BTC was worth around $16,000 when Forbes posted ‘The Great Bitcoin Scam’ article. The article stated that Bitcoin is really just a ‘number’ basically trying to say that Bitcoin has no intrinsic value.
‘So, Bitcoin may be limited to 21 million numbers, but that doesn’t mean that somebody else can’t come up with a similar algorithm and thereby create their own unique set of numbers, i.e., their own cybercurrency’ says Jay Adkisson which clearly didn’t really understand how cryptocurrencies worked. His problem with BTC was basically that other cryptocurrencies could be created, and they can be infinite, but that’s also the case with Fiat currencies.
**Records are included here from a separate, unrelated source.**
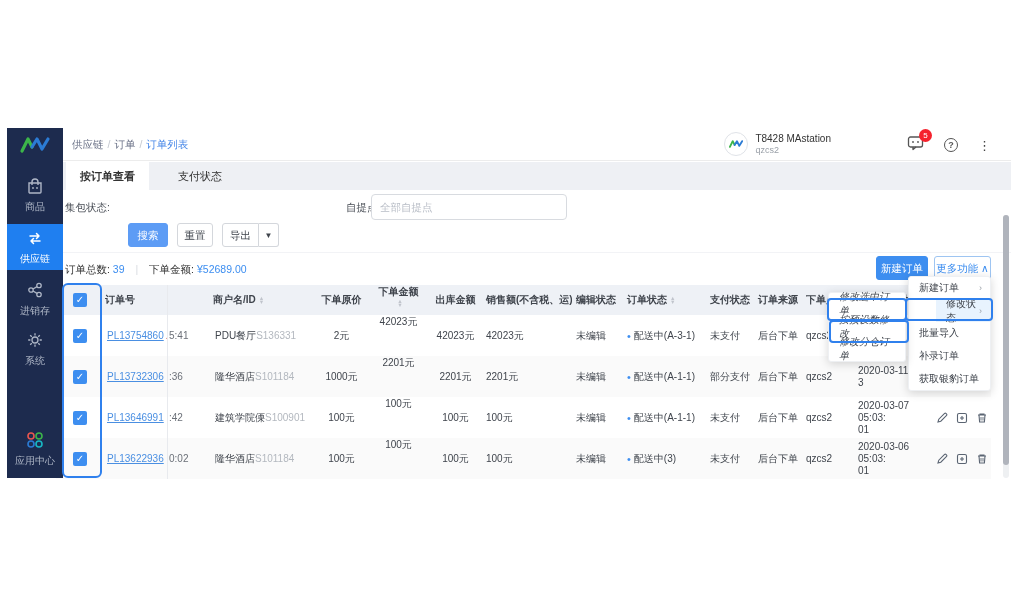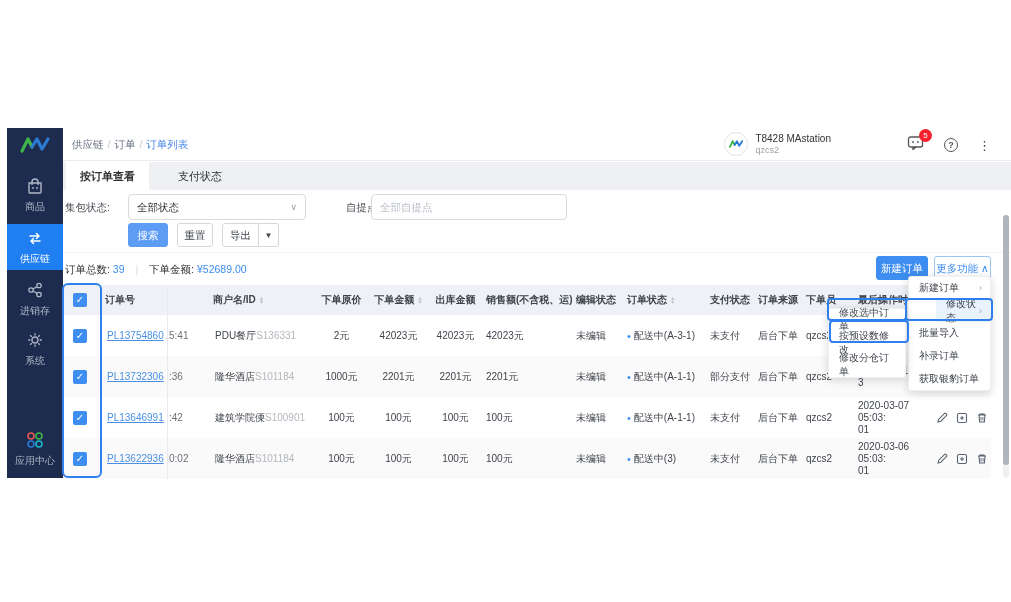"全部状态" div.select { html: <div> <span>全部状态</span> <span>∨</span> </div> -> none }
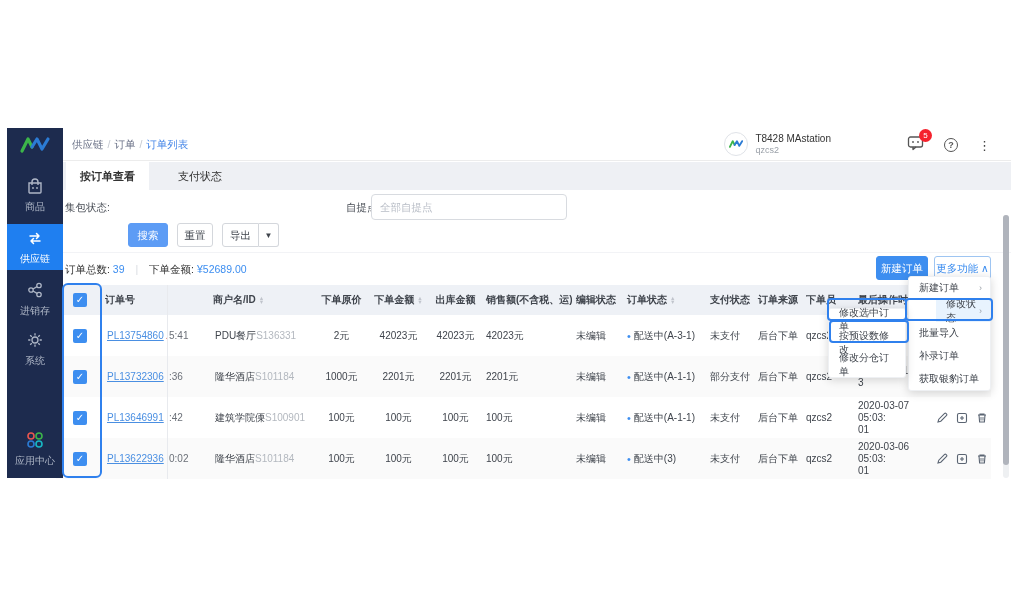"下单金额" .c5 { flex-direction: none -> column; justify-content: center -> flex-start }
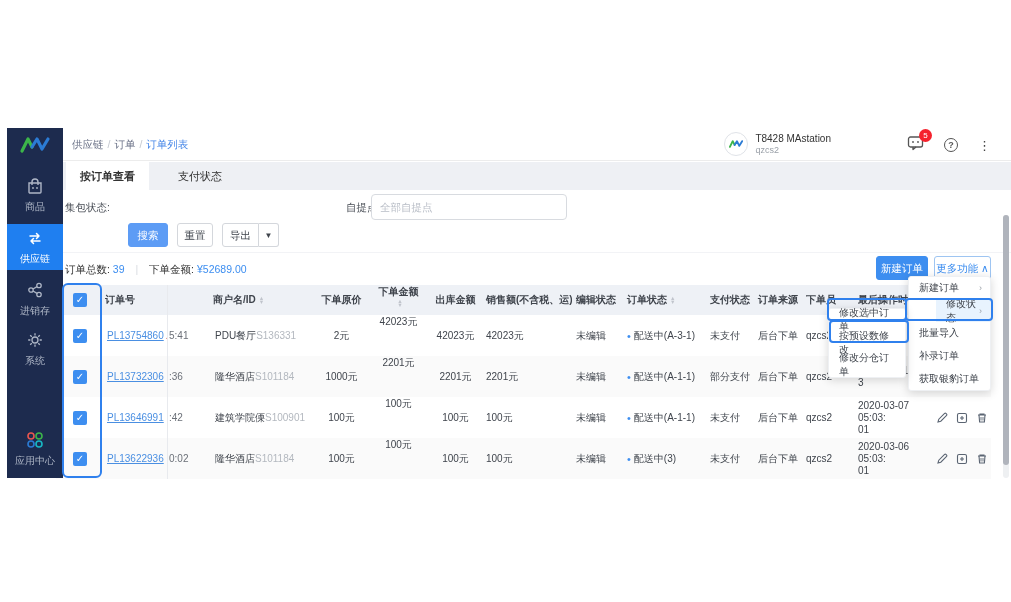"修改选中订单" div.menu { font-style: none -> italic; top: 180px -> 164px }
Bitcoin did eventually crash in 2018 and went on a massive bear market. Of course, BTC haters took advantage of it to write a few more articles about Bitcoin’s imminent death.
CNBC posted an article named ‘I come to bury Bitcoin, not to praise it’ and stated that Bitcoin was about to die because of the lack of regulations and hype.
This wasn’t the case, of course, as BTC eventually recovered in 2019 and peaked at $13,000 in June.
Famous Haters of Bitcoin
There are many people who passionately hate Bitcoin, and they are certainly still waiting for its death. One of the most prominent examples is Nouriel Roubini, aka ‘Dr.Doom’.
Dr. Doom is an American economist that has constantly been attacking BTC, tweeting every time the price goes down or attacking Bitcoin defenders.
“I’d take the U.S. dollar over any one of your s***coins,”
Warren Buffett, Not a Fan
Every time Warren Buffett is asked about Bitcoin, he usually responds by saying that it is useless, a ‘gambling device’ or ‘rat poison squared’. The multi-billionaire investor clearly doesn’t like Bitcoin and hasn’t changed his mind; in fact, recently, it seems that his aversion to bitcoin has even increased.
“In terms of cryptocurrencies generally, I can say almost with certainty that they will come to a bad ending.”
John Oliver, TV Show Host and Bitcoin Hater
John Oliver is a British host on a top-rated TV show called Last Week Tonight. He wasn’t known to be a Bitcoin hater until only recently. John hit the headlines after an epic rant against cryptocurrencies and BTC.
“Bitcoin is everything you don’t understand about money combined with everything you don’t understand about computers.”
Jordan Belfort, The Real Wolf of Wall Street
The Wolf of Wall Street was a 2013 Oscar-nominated movie directed by Martin Scorsese and based on real events. The actual ‘wolf’ exists, and he doesn’t like Bitcoin. Belfort claimed that cryptocurrencies, in general, are nothing short of a fraud. You would think that it takes one to know one, but Jordan Belfort has been proven wrong several times.
“Bitcoin has had this big run-up to where it is now. What’s happening is that all these copycat cryptocurrencies are going out there, and there’s no regulation on the level of Bitcoin itself.”
Bitcoin and cryptocurrencies, in general, have been heavily criticized by almost everyone. Many have tried to predict the death of Bitcoin, but time has proven them wrong every time. This hasn’t stopped others from calling BTC a scam, and the digital asset is still facing a ton of criticism.
2019 has been an excellent year for Bitcoin, not only price-wise but also adoption. Blockchain technology has seen a significant increase in interest from businesses, investors, and even governments.
No one knows for sure whether Bitcoin will actually survive in the future. Cryptocurrencies are, in general, quite volatile, and they could actually die, however, one thing is sure, blockchain technology is here to stay.